INPUT MATERIAL: Begin

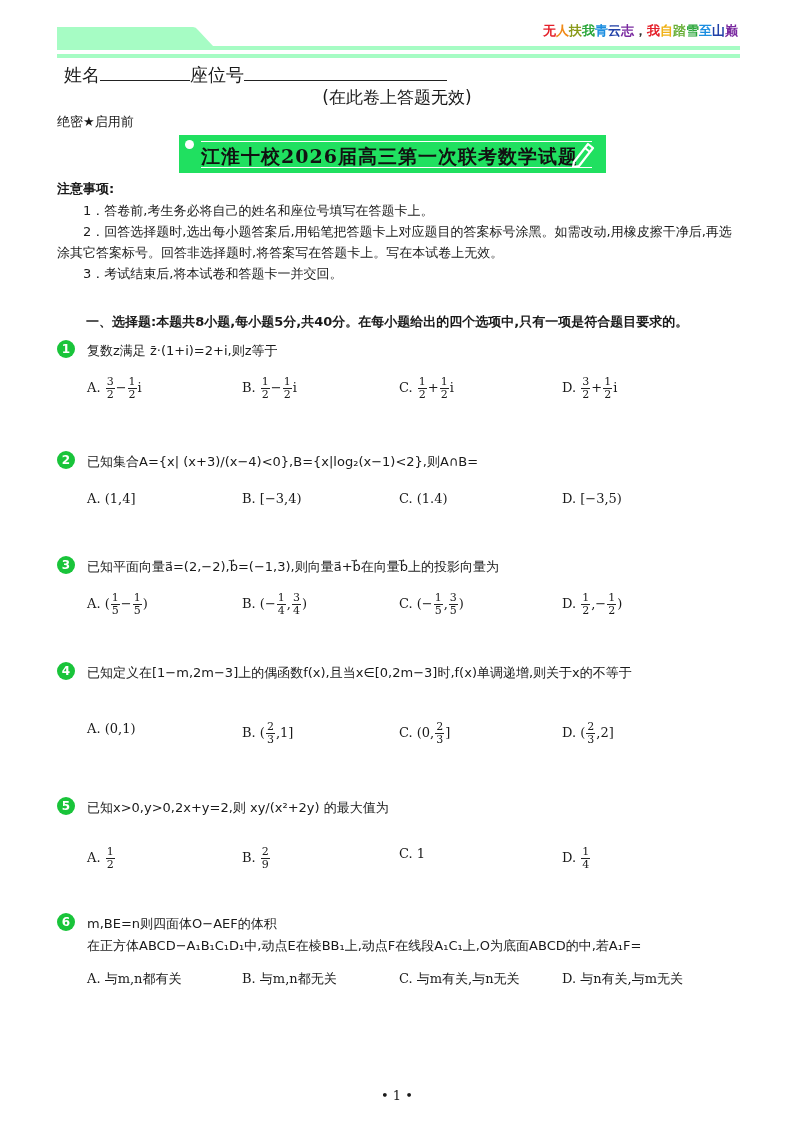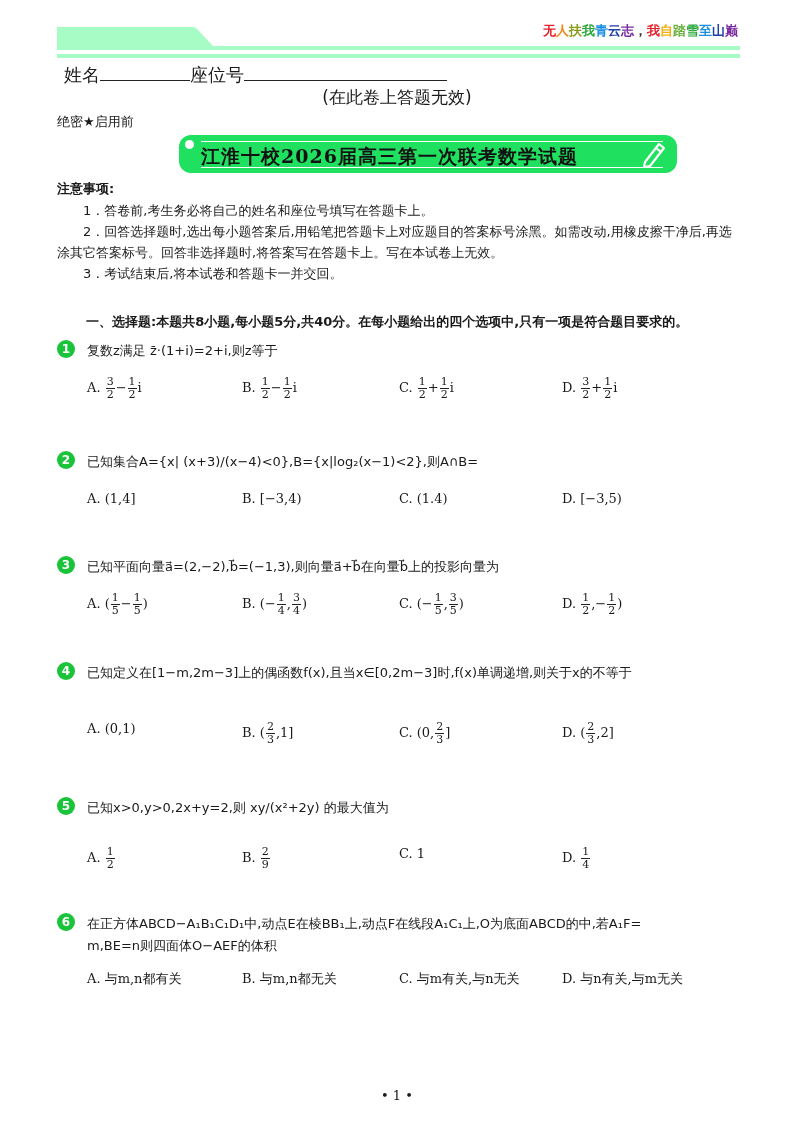--- a/index.html
+++ b/index.html
@@ -14,8 +14,8 @@
   .invalid { position: absolute; top: 86px; left: 0; width: 794px; text-align: center; font-size: 17px;
              font-family: "DejaVu Sans", sans-serif; }
   .secret { position: absolute; top: 113px; left: 57px; font-size: 13px; font-family: "DejaVu Sans", sans-serif; }
-  .banner { position: absolute; top: 135px; left: 179px; width: 498px; height: 38px; background: #20e060;
-            border-radius: 12px; }
+  .banner { position: absolute; top: 135px; left: 179px; width: 427px; height: 38px; background: #20e060;
+            border-radius: 0; }
   .banner .inner-line-top { position: absolute; left: 22px; right: 14px; top: 6px; border-top: 1px solid #fff; }
   .banner .inner-line-bot { position: absolute; left: 22px; right: 14px; bottom: 5px; border-top: 1px solid #fff; }
   .banner .dot { position: absolute; left: 6px; top: 5px; width: 9px; height: 9px; background: #fff; border-radius: 50%; }

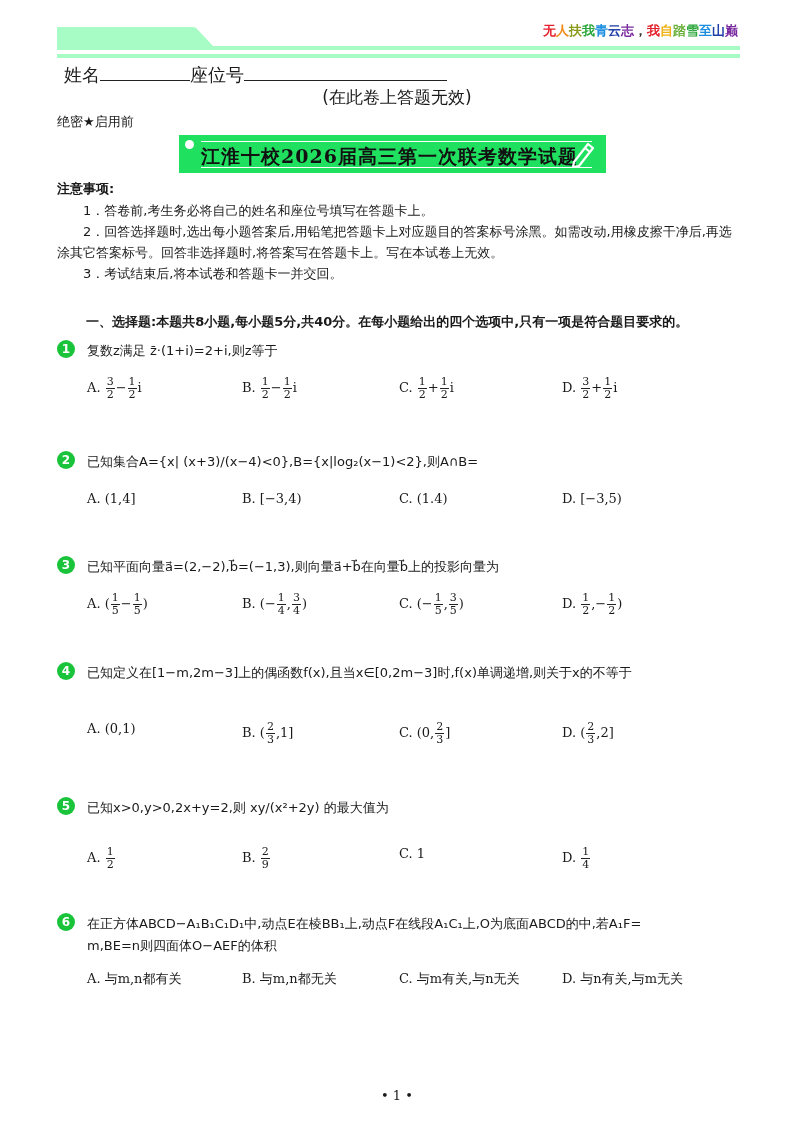--- a/index.html
+++ b/index.html
@@ -135,8 +135,8 @@
 <div class="q" style="top:913px">
   <div class="qnum">6</div>
   <div class="qtext">
+    <div>m,BE=n则四面体O−AEF的体积</div>
     <div>在正方体ABCD−A₁B₁C₁D₁中,动点E在棱BB₁上,动点F在线段A₁C₁上,O为底面ABCD的中,若A₁F=</div>
-    <div>m,BE=n则四面体O−AEF的体积</div>
   </div>
   <div class="opts" style="top:57px">
     <span class="opt a">A. <span>与m,n都有关</span></span>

INPUT MATERIAL: End

AIM OF THE EXERCISE
Repeat the data exactly, excluding the pictures.

COMPLETED EXERCISE
--- a/index.html
+++ b/index.html
@@ -14,8 +14,8 @@
   .invalid { position: absolute; top: 86px; left: 0; width: 794px; text-align: center; font-size: 17px;
              font-family: "DejaVu Sans", sans-serif; }
   .secret { position: absolute; top: 113px; left: 57px; font-size: 13px; font-family: "DejaVu Sans", sans-serif; }
-  .banner { position: absolute; top: 135px; left: 179px; width: 498px; height: 38px; background: #20e060;
-            border-radius: 12px; }
+  .banner { position: absolute; top: 135px; left: 179px; width: 427px; height: 38px; background: #20e060;
+            border-radius: 0; }
   .banner .inner-line-top { position: absolute; left: 22px; right: 14px; top: 6px; border-top: 1px solid #fff; }
   .banner .inner-line-bot { position: absolute; left: 22px; right: 14px; bottom: 5px; border-top: 1px solid #fff; }
   .banner .dot { position: absolute; left: 6px; top: 5px; width: 9px; height: 9px; background: #fff; border-radius: 50%; }

--- a/index.html
+++ b/index.html
@@ -135,8 +135,8 @@
 <div class="q" style="top:913px">
   <div class="qnum">6</div>
   <div class="qtext">
+    <div>m,BE=n则四面体O−AEF的体积</div>
     <div>在正方体ABCD−A₁B₁C₁D₁中,动点E在棱BB₁上,动点F在线段A₁C₁上,O为底面ABCD的中,若A₁F=</div>
-    <div>m,BE=n则四面体O−AEF的体积</div>
   </div>
   <div class="opts" style="top:57px">
     <span class="opt a">A. <span>与m,n都有关</span></span>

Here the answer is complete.